Would you reproduce exactly the lines below from the one holding "[37,198,99,209] Database ->" through the one holding "[319,518,551,532] [37,538,294,552] [37,558,503,572]", inclusive, and no others?
** Opening Input block **
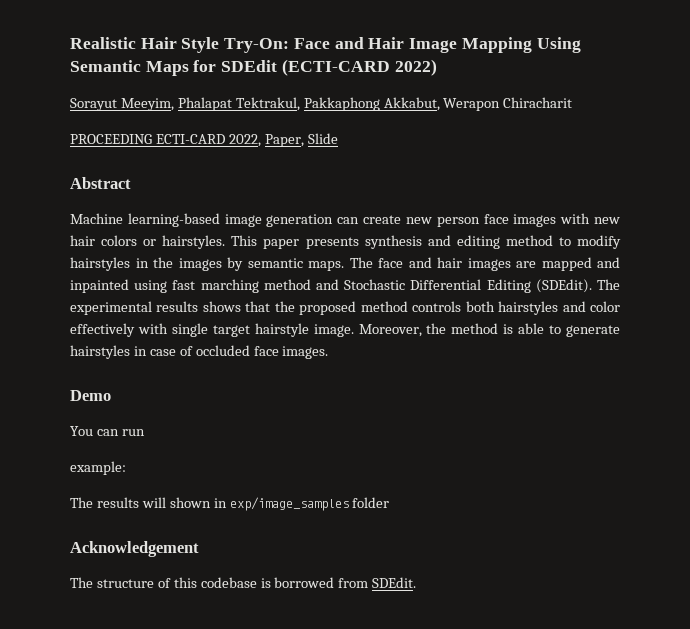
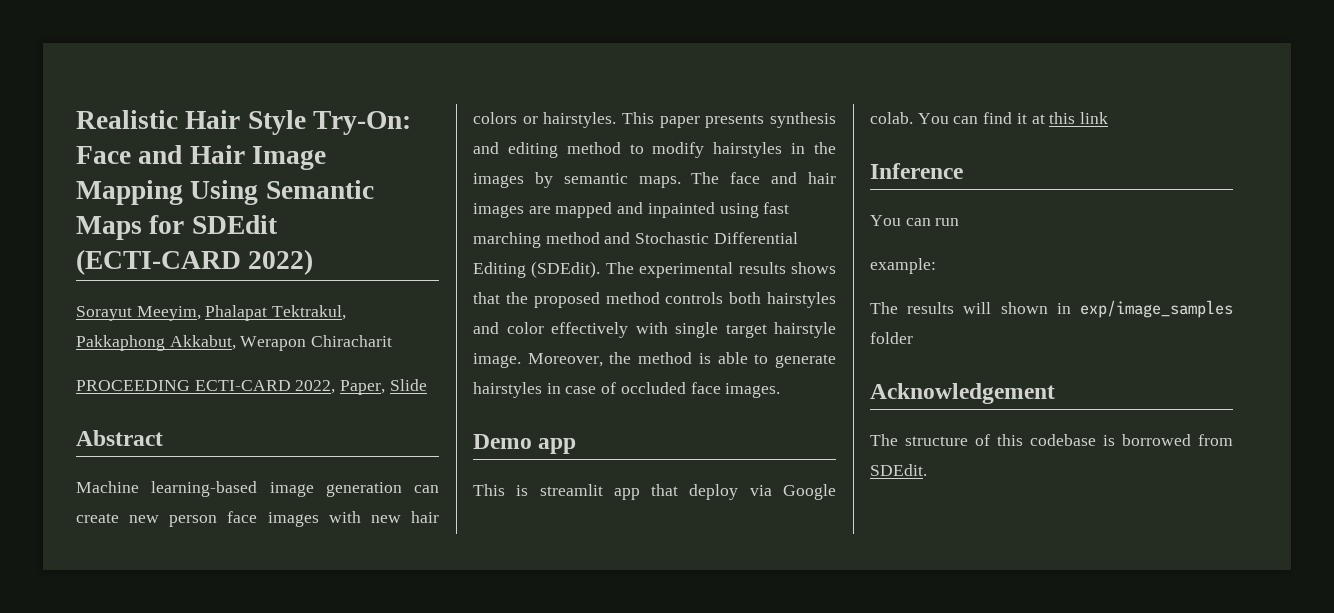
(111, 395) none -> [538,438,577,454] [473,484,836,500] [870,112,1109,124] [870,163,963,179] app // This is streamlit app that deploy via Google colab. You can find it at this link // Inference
** Closing Input block **
** Opening Input block **
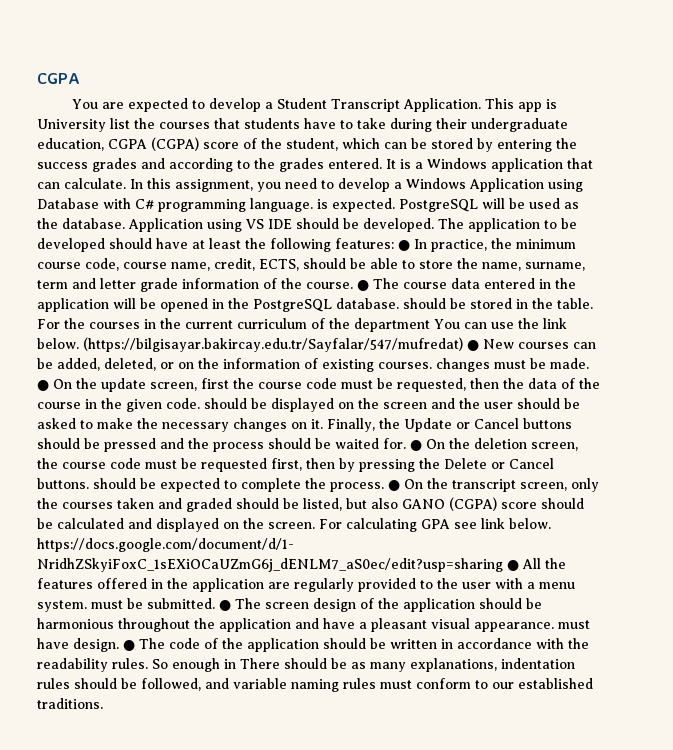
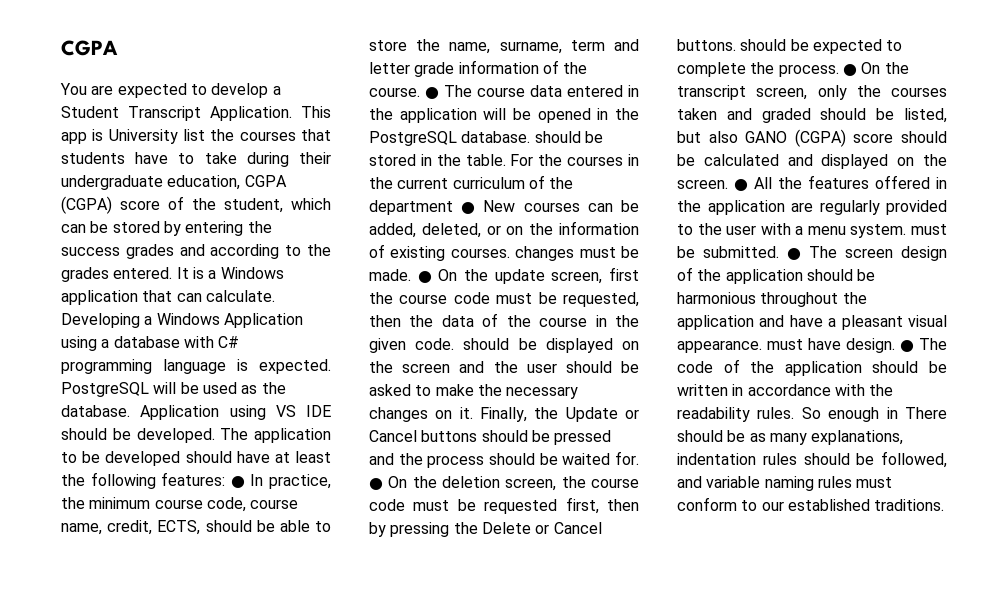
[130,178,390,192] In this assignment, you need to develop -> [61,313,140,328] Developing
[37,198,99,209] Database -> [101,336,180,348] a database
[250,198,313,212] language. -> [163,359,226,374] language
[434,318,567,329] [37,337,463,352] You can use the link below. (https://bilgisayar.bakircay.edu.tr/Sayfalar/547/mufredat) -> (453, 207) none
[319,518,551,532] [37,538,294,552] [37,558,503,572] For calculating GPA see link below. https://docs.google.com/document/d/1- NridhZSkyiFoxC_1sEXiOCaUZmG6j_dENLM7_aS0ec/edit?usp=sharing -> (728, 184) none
** Closing Input block **
* _Result for this exercise_:
[37,198,99,209] Database -> [101,336,180,348] a database
[250,198,313,212] language. -> [163,359,226,374] language
[434,318,567,329] [37,337,463,352] You can use the link below. (https://bilgisayar.bakircay.edu.tr/Sayfalar/547/mufredat) -> (453, 207) none
[319,518,551,532] [37,538,294,552] [37,558,503,572] For calculating GPA see link below. https://docs.google.com/document/d/1- NridhZSkyiFoxC_1sEXiOCaUZmG6j_dENLM7_aS0ec/edit?usp=sharing -> (728, 184) none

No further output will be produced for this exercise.